Mayıs 2019’da adanın batısına konuşlandırdığı ilk sondaj gemisi “Fatih” Doğu Akdeniz sularına gönderildi.
Alınan her tepkiden daha da güçlenen Türkiye, Haziran 2019’da Yavuz sondaj gemisiyle Kıbrıs adasının doğusunda yerini aldı.
Avrupa Birliği atılan adımlara karşılık yaptırım uygulama kararı aldığında “Oruç Reis” sismik araştırma gemisi yola çıktı.
Türkiye ile Libya arasında deniz yetki alanları sınırlandırılması mutabakatı muhtırası 27 Kasım’da imzalandı.
Türkiye, Libya’yla yaptığı mutabakat ile Yunanistan’la Kıbrıs ve Mısır arasında bir kalkan oluşturdu.
Yapılan mutabakata tepki veren Avrupa Birliği, Yunanistan ve Güney Kıbrıs Rum Yönetimi’ne destek verdiğini açıkladı ve anlaşmanın deniz hukukuna aykırı olduğunu ileri sürdü.
S-400 hava savunma sistemlerinin alımının ardından Rusya ile yapılan bu pahalı işbirliğinin bölgede olumlu bir yansıması olup olmayacağı merak edilirken Moskova da Türkiye’ye faaliyetlerinde destek vermeyen bir açıklama yaptı.
ABD’nin Atina büyükelçisi Pyatt, “Washington, Türkiye-Libya mutabakatına karşıdır.” Dedi.

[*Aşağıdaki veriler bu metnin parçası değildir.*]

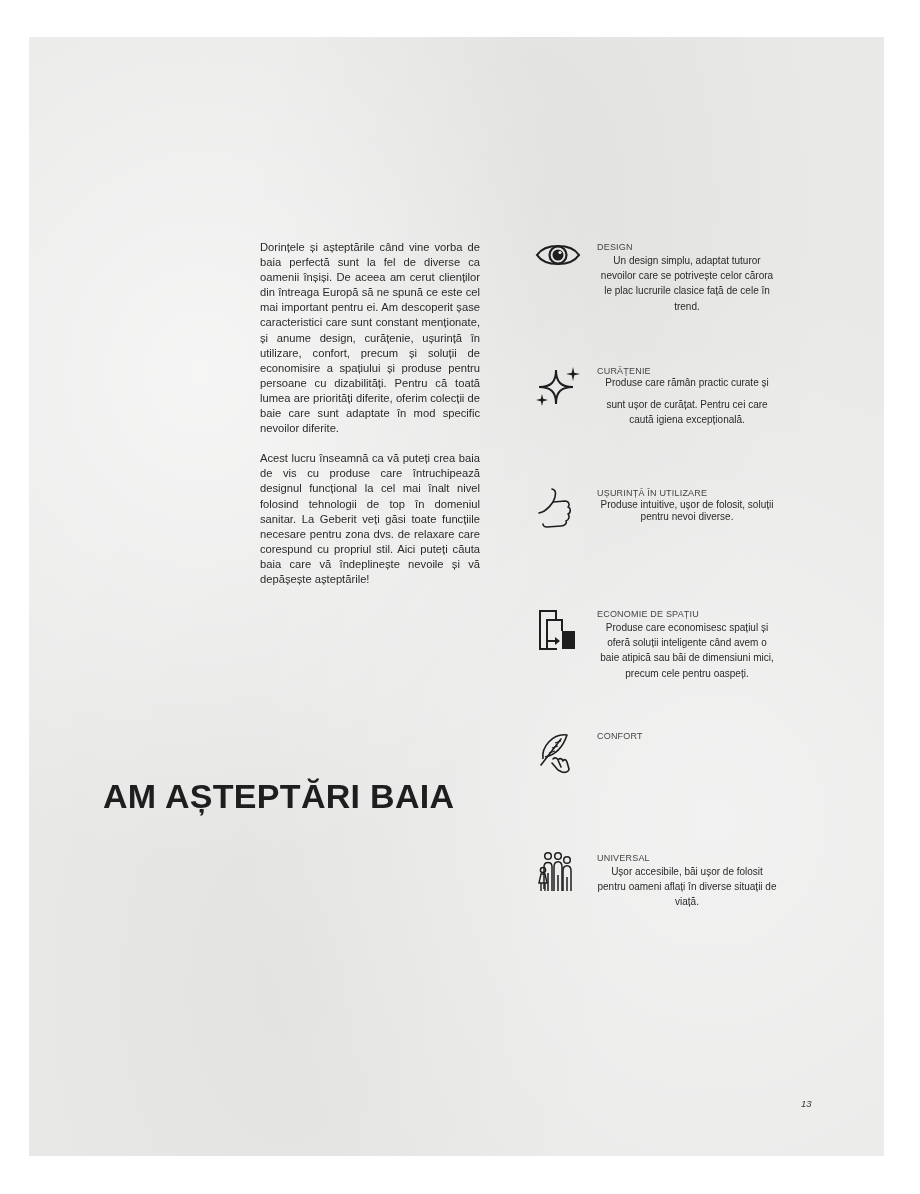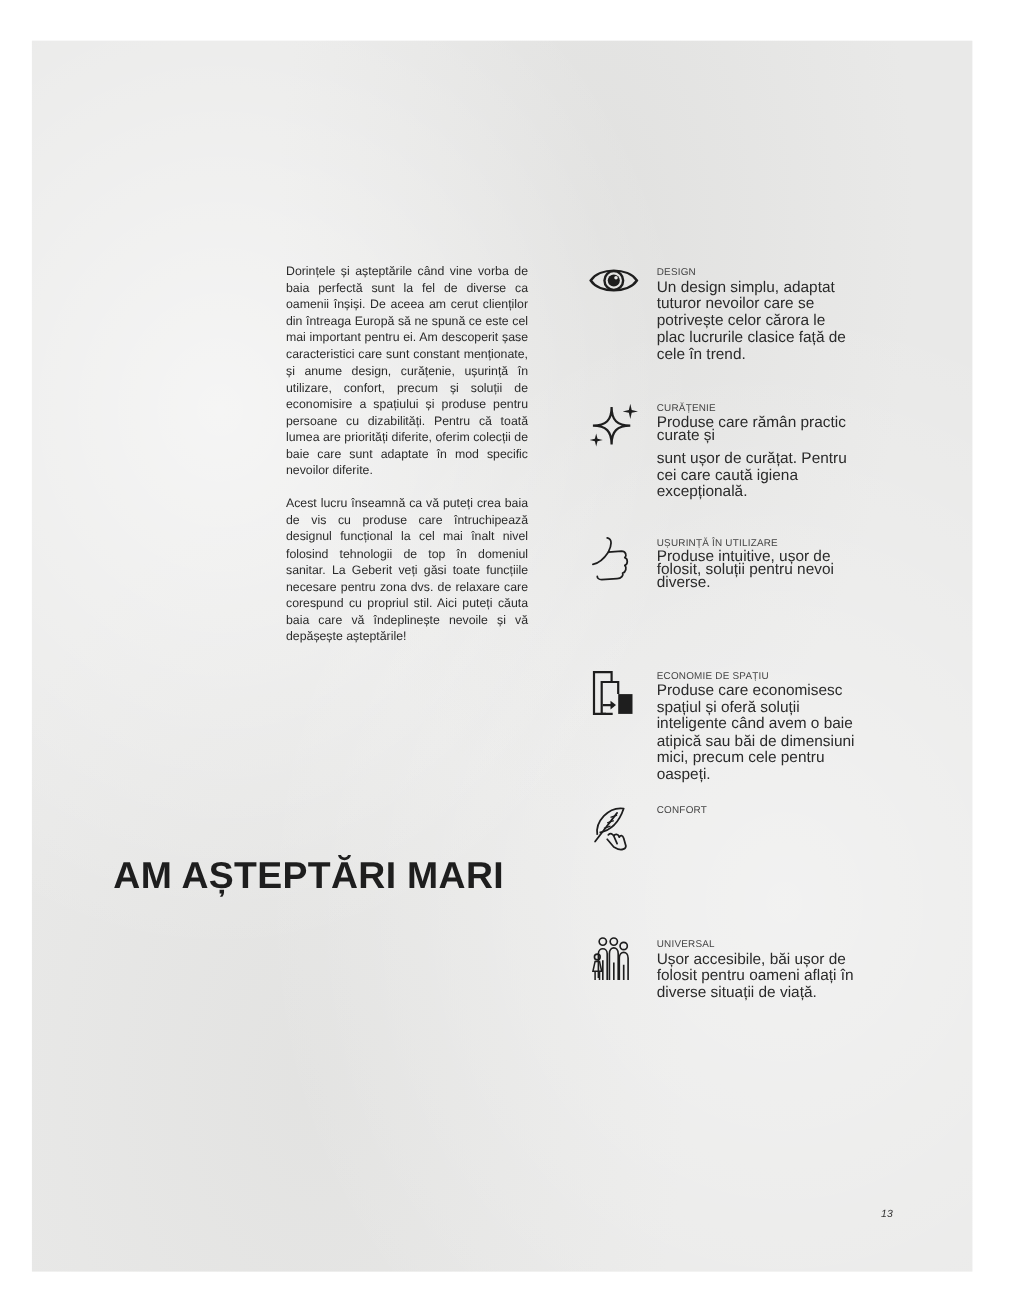--- a/index.html
+++ b/index.html
@@ -35,40 +35,40 @@
     .feature { position: absolute; left: 535px; width: 245px; }
     .feature .icon {
       position: absolute; left: 0; top: 0; width: 46px; height: 46px;
       display: flex; align-items: flex-start; justify-content: center;
     }
     .feature .text { position: absolute; left: 62px; top: 0; width: 180px; }
     .feature .title {
       font-size: 9px; color: #444; letter-spacing: 0.2px; line-height: 12px; margin-top: 1px;
     }
     .feature .desc {
-      font-size: 14px; color: #2a2a2a; line-height: 15.2px;
+      font-size: 10px; color: #2a2a2a; line-height: 15.2px; text-align: center;
     }
     .feature .desc.tight { line-height: 12px; }
     .feature .desc-gap { margin-top: 8px; }
     .pagenum {
       position: absolute; left: 801px; top: 1098px; font-size: 9.5px; color: #333; font-style: italic;
     }
   </style>
 </head>
 <body>
 
 <div class="page"></div>
 
 <div class="intro">
   <p>Dorințele și așteptările când vine vorba de baia perfectă sunt la fel de diverse ca oamenii înșiși. De aceea am cerut clienților din întreaga Europă să ne spună ce este cel mai important pentru ei. Am descoperit șase caracteristici care sunt constant menționate, și anume design, curățenie, ușurință în utilizare, confort, precum și soluții de economisire a spațiului și produse pentru persoane cu dizabilități. Pentru că toată lumea are priorități diferite, oferim colecții de baie care sunt adaptate în mod specific nevoilor diferite.</p>
   <p>Acest lucru înseamnă ca vă puteți crea baia de vis cu produse care întruchipează designul funcțional la cel mai înalt nivel folosind tehnologii de top în domeniul sanitar. La Geberit veți găsi toate funcțiile necesare pentru zona dvs. de relaxare care corespund cu propriul stil. Aici puteți căuta baia care vă îndeplinește nevoile și vă depășește așteptările!</p>
 </div>
 
 <div class="headline">
-  <div class="h1">AM AȘTEPTĂRI MARI</div>
+  <div class="h1">AM AȘTEPTĂRI BAIA</div>
 </div>
 
 <div class="feature" style="top:240px;">
   <div class="icon">
     <svg width="46" height="30" viewBox="0 0 46 30">
       <path d="M2 15 C10 3, 36 3, 44 15 C36 27, 10 27, 2 15 Z" fill="none" stroke="#1e1e1e" stroke-width="2.2"></path>
       <circle cx="23" cy="15" r="8.5" fill="none" stroke="#1e1e1e" stroke-width="2.2"></circle>
       <circle cx="23" cy="15" r="5.5" fill="#1e1e1e"></circle>
       <circle cx="25" cy="12.5" r="1.6" fill="#e9e9e8"></circle>
     </svg>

Türkiye’nin Doğu Akdeniz’de bu tepkileri alması ve istenmemesi nedeniyle sondaj gemileri için güvenlik önlemleri alındı.
Doğu Akdeniz’deki sondaj gemileri olası tehlikelere karşı TSK tarafından BAYRAKTAR TB-2 İHA , Deniz Karakol Uçağı ve Deniz Helikopterleri ile havadan, Fırkateyn, Korvet ve Hücumbotlar ile su üstünden, Denizaltılar ile de su altından korunmaktadır. Ayrıca Güney Kıbrıs Rum Yönetimi tarafından İsrail ile yapılan insansız hava aracı anlaşmasının ardından Türkiye, Kuzey Kıbrıs Türk Cumhuriyeti’nden Geçitkale Havalimanını İHA ve SİHA konuşlandırmak için talep etti.
Kurtlar sofrasına dönüşen Doğu Akdeniz’deki mücadelemizin bizi saf dışı bırakmak isteyen ülkelerin her türlü engellemelerine rağmen olumlu bir neticeye ulaşması ümidiyle…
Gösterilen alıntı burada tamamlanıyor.